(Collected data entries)

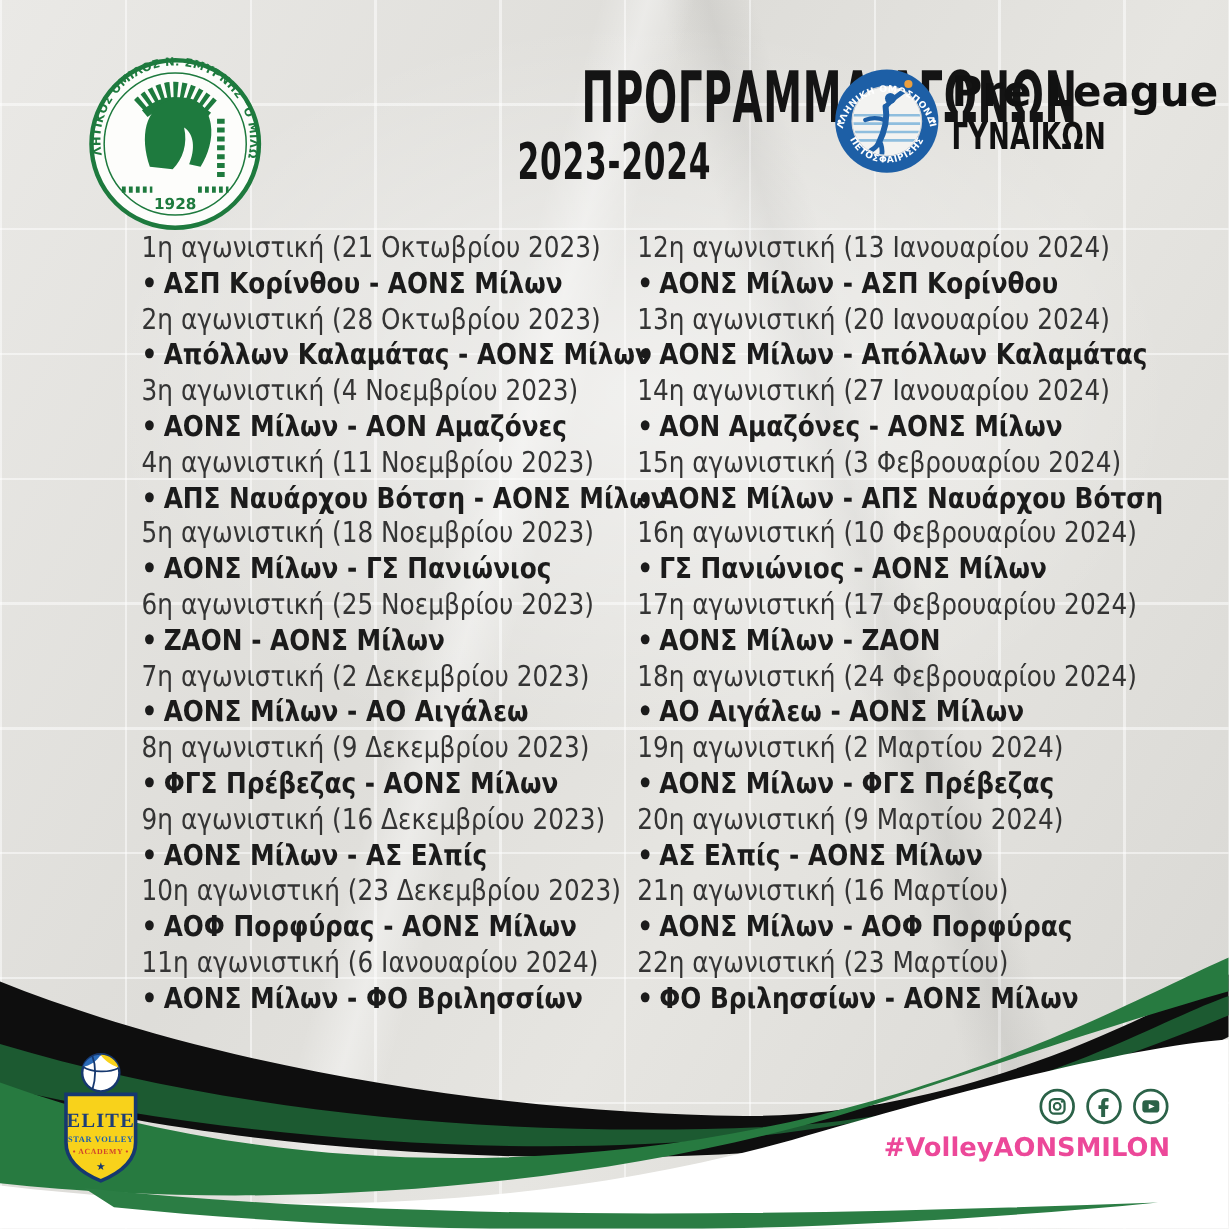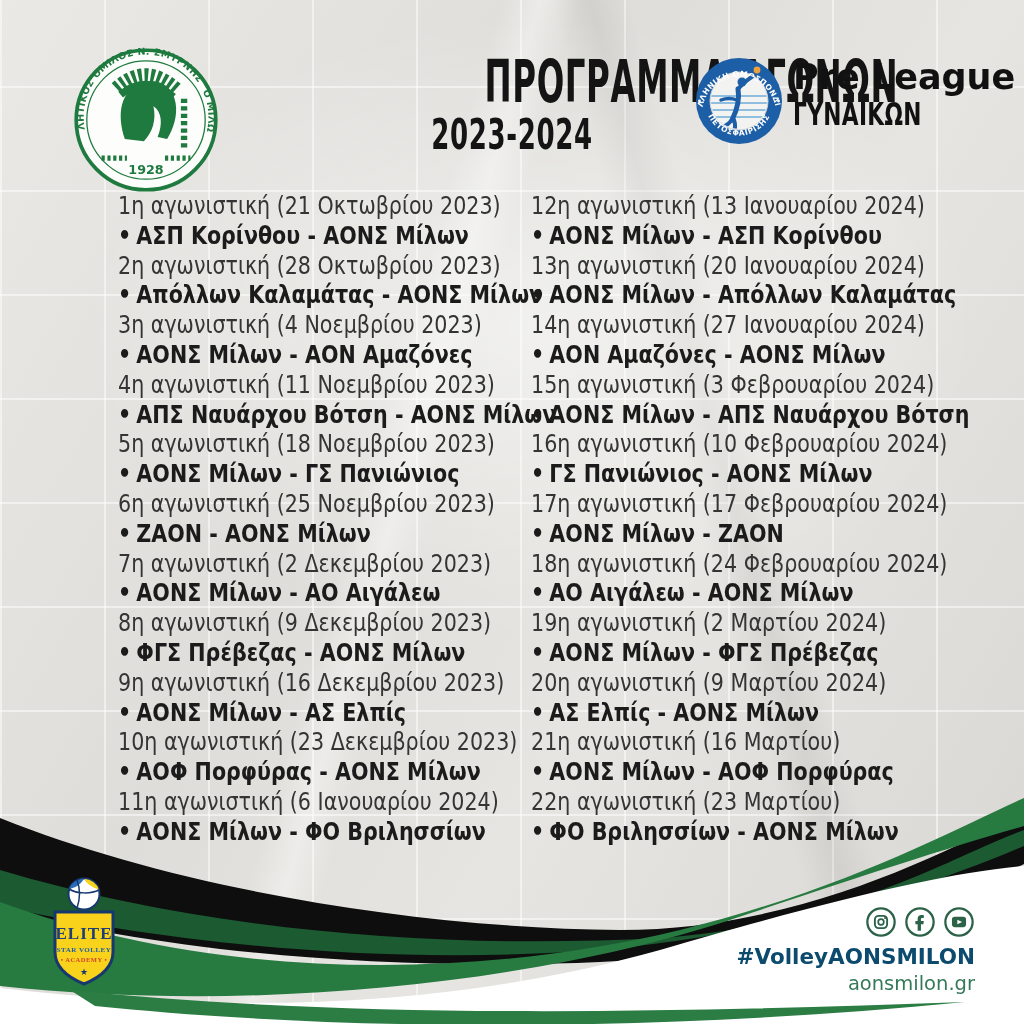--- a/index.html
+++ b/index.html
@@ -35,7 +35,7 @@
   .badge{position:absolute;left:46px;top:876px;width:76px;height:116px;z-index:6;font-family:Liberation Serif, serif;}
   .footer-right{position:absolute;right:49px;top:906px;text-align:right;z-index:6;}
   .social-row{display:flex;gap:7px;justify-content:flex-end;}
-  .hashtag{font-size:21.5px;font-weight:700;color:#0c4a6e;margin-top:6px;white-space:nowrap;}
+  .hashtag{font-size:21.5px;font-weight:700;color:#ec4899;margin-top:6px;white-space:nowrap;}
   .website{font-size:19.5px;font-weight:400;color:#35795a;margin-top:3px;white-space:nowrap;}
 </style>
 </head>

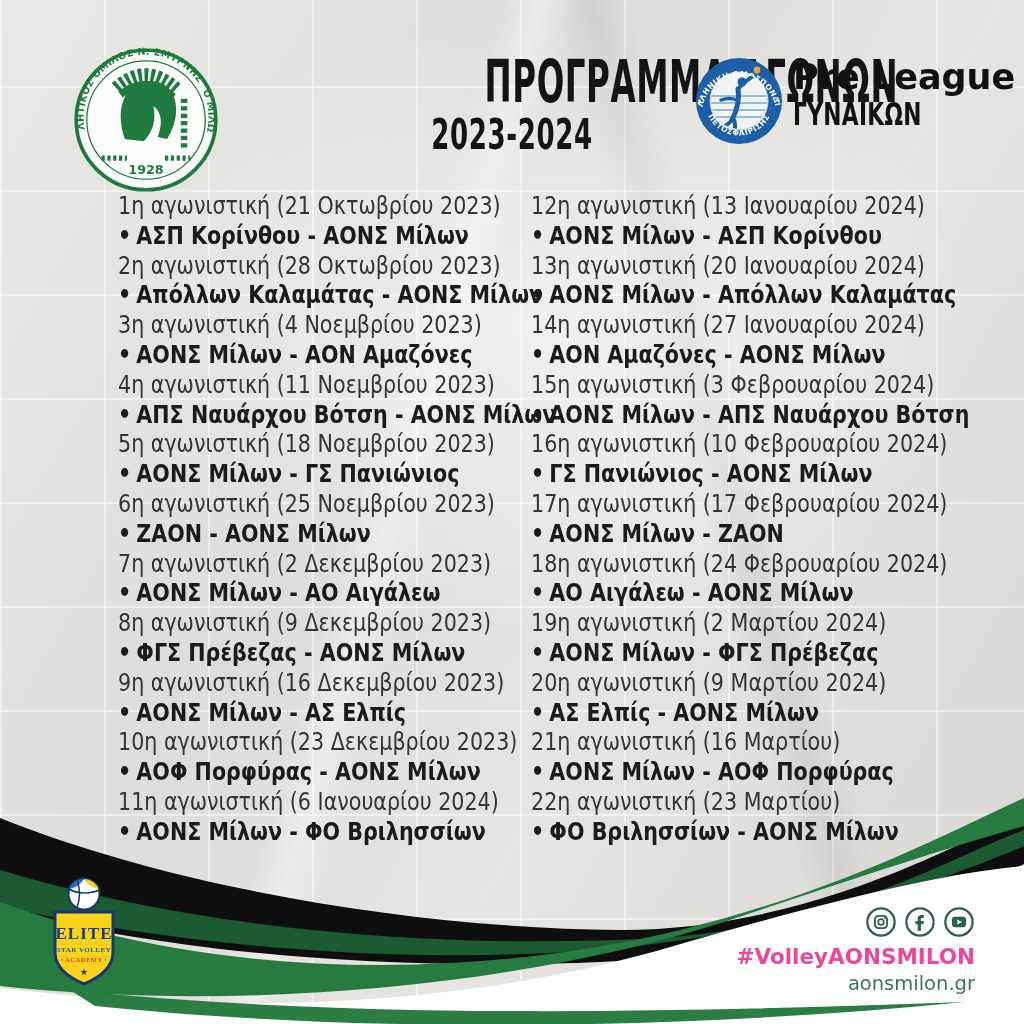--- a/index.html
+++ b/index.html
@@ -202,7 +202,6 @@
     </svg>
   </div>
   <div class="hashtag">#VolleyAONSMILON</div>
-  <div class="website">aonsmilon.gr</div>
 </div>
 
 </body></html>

## Requirement
All lines from the one that contains "-202,7 +202,6 @@" to the end of the records above are to be copied exactly; leave out the rest.

## Response for this exercise
@@ -202,7 +202,6 @@
     </svg>
   </div>
   <div class="hashtag">#VolleyAONSMILON</div>
-  <div class="website">aonsmilon.gr</div>
 </div>
 
 </body></html>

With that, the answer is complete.